I think we’ve also got a few new enablers in place, I think the vanguards give us real opportunity to, I think, break the mould. The Royal Free, we’re part of the acute care pull out collaboration of vanguard. In my neck of the woods we’ve got UCLH relieving of cancer vanguard, we’ve got the ONOH and Moorfields who are leading specialist vanguards, and actually they have one unifying feature and that’s about standardising practice at scale with a view to driving out value in terms of better outcomes and better value for tax payers’ money. So I think there are some new pieces of the jigsaw to play with.
So I think my second point is we have some causes for optimism. I think we have some form. Building on Anne’s point I do also see CCGs starting to collectivise and be clear about … can we use European analogies anymore? Can I talk about subsidiarity and these sorts of things? I think people are thinking about what is best and at what level and I also see the GP practices starting to actively collectivise as providers through federations so I think the zeitgeist is heading in the direction of more collaborative working, people coming together around populations.
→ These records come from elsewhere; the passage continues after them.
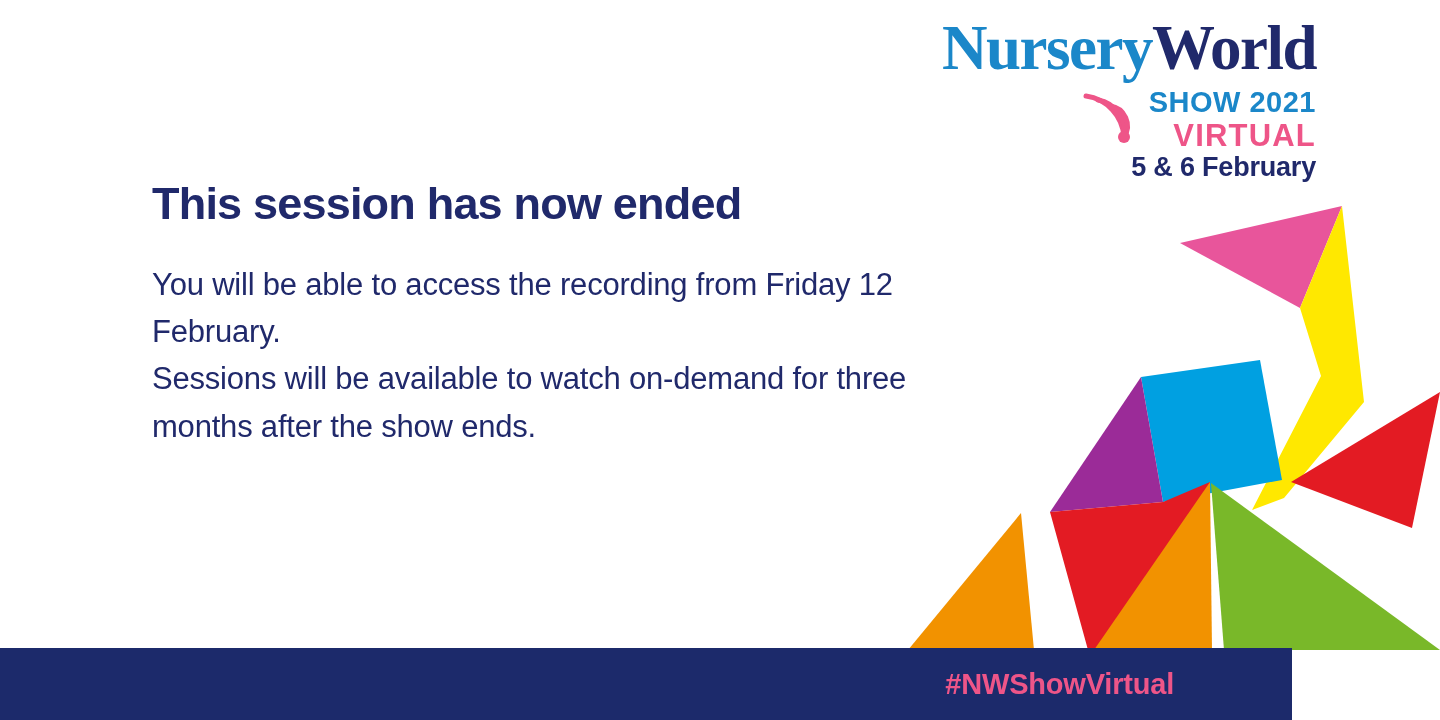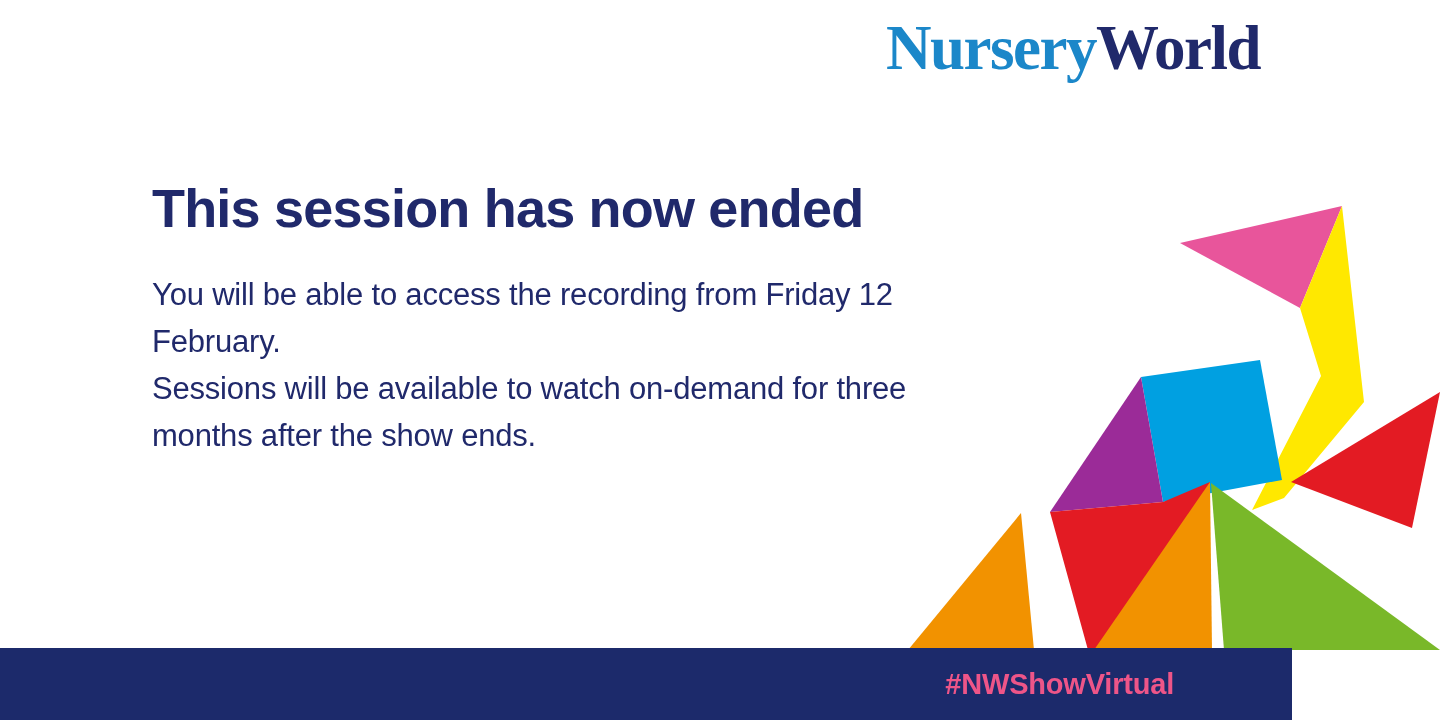--- a/index.html
+++ b/index.html
@@ -22,20 +22,21 @@
     left:880px; top:180px;
     width:560px; height:470px;
     pointer-events:none;
   }
 
   
   #logo {
     position:absolute;
     right:124px; top:18px;
     width:430px;
+    text-align:right;
     line-height:1;
   }
   .logo-wordmark {
     font-family:"Liberation Serif", serif;
     font-weight:bold;
     font-size:63px;
     letter-spacing:-1.5px;
     white-space:nowrap;
     line-height:0.98;
   }
@@ -77,21 +78,21 @@
     white-space:nowrap;
   }
 
   
   #message {
     position:absolute;
     left:152px; top:180px;
     width:830px;
   }
   #headline {
-    font-size:54px;
+    font-size:45px;
     font-weight:bold;
     color:#20296B;
     letter-spacing:-0.8px;
     line-height:1.05;
     margin-bottom:34px;
   }
   .body-para {
     font-size:31px;
     color:#20296B;
     line-height:1.52;
@@ -129,20 +130,33 @@
     <polygon fill="#9B2B98" points="261,197 283,322 170,332"></polygon>
     <polygon fill="#E31B23" points="170,332 283,322 330,302 330,470 208,470"></polygon>
     <polygon fill="#F29200" points="330,302 332,470 214,470"></polygon>
     <polygon fill="#79B829" points="331,303 560,470 344,470"></polygon>
     <polygon fill="#E31B23" points="411,302 560,212 532,348"></polygon>
     <polygon fill="#F29200" points="141,333 154,470 28,470"></polygon>
   </svg>
 
   <div id="logo">
     <div class="logo-wordmark"><span class="wm-nursery">Nursery</span><span class="wm-world">World</span></div>
+    <div class="logo-lower">
+      <svg id="wifi-arcs" viewBox="0 0 64 58" aria-hidden="true">
+        <g fill="none" stroke="#EE5588" stroke-width="5" stroke-linecap="round">
+          <path d="M12 6 A 44 44 0 0 1 50 47"></path>
+          <path d="M24 10 A 32 32 0 0 1 50 47"></path>
+          <path d="M36 16 A 20 20 0 0 1 50 47"></path>
+        </g>
+        <circle cx="50" cy="47" r="6" fill="#EE5588"></circle>
+      </svg>
+      <div class="logo-show">SHOW 2021</div>
+      <div class="logo-virtual">VIRTUAL</div>
+      <div class="logo-date">5 &amp; 6 February</div>
+    </div>
   </div>
 
   <div id="message">
     <h1 id="headline">This session has now ended</h1>
     <p class="body-para">You will be able to access the recording from Friday 12 February.</p>
     <p class="body-para">Sessions will be available to watch on-demand for three months after the show ends.</p>
   </div>
 
   <div id="footer">
     <div id="hashtag">#NWShowVirtual</div>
I think the other side of that coin is we are not without our challenges as we move into this. In general I think I would highlight three, I think Anne’s point about the tone of the leadership is absolutely fundamental. Frankly, I don’t think it matters what the guidance says, working together is all about trust, it’s all about good relationships and it’s all about good behaviours. And I'm sure if we look across the UK those issues of trust, relationships and behaviours will be on the normal distributive bell curve. So I think there's a real issue there.
The second thing, there are some artefacts that we need to find a way through. So as we move, how I would define it, away from a system which is around promoting markets and competition to a system which is more about planning and which is more about system we need to think through how issues like choice and competition are handled, how regulation is handled and should we be inspecting systems as opposed to institutions if we really are looking at systems in place. And there's some other more technical issues around roles of council of governors and how CCTs do delegate mandates to commissioner scale. But it’s happening, there are places around the country we can point to where people are getting into this one.
And the third constraint I point to is time. So I had the great privilege last Thursday of being anointed as the person in charge of the STP for North Central London. So I was looking yesterday at what I’m expected to do by the 15th of April and after I made the blind see and the lame walk I think we’ll move onto the next challenge that lies beneath it. So there is an awful lot to do in a relatively short period of time.
I do think the key, as Anne says, as ever will come down to leadership, I do think there is a different leadership challenge which is associated with leading systems as opposed to leading institutions. It is about persuasion, it is about how you collectivise people around a vision and the challenge is how we get everybody to lift their heads above the level of the institution and look forward to what we can collectively do for our populations while operating a scale.
So from my perspective, again, I think we are in it together, I think working together is the only way that we’ll meet these challenges. I think the focus on population and place is absolutely spot on. I think we do have some reasons to be cheerful but I also think we do have some strengths that we’ll have to work hard to work through over the forthcoming months.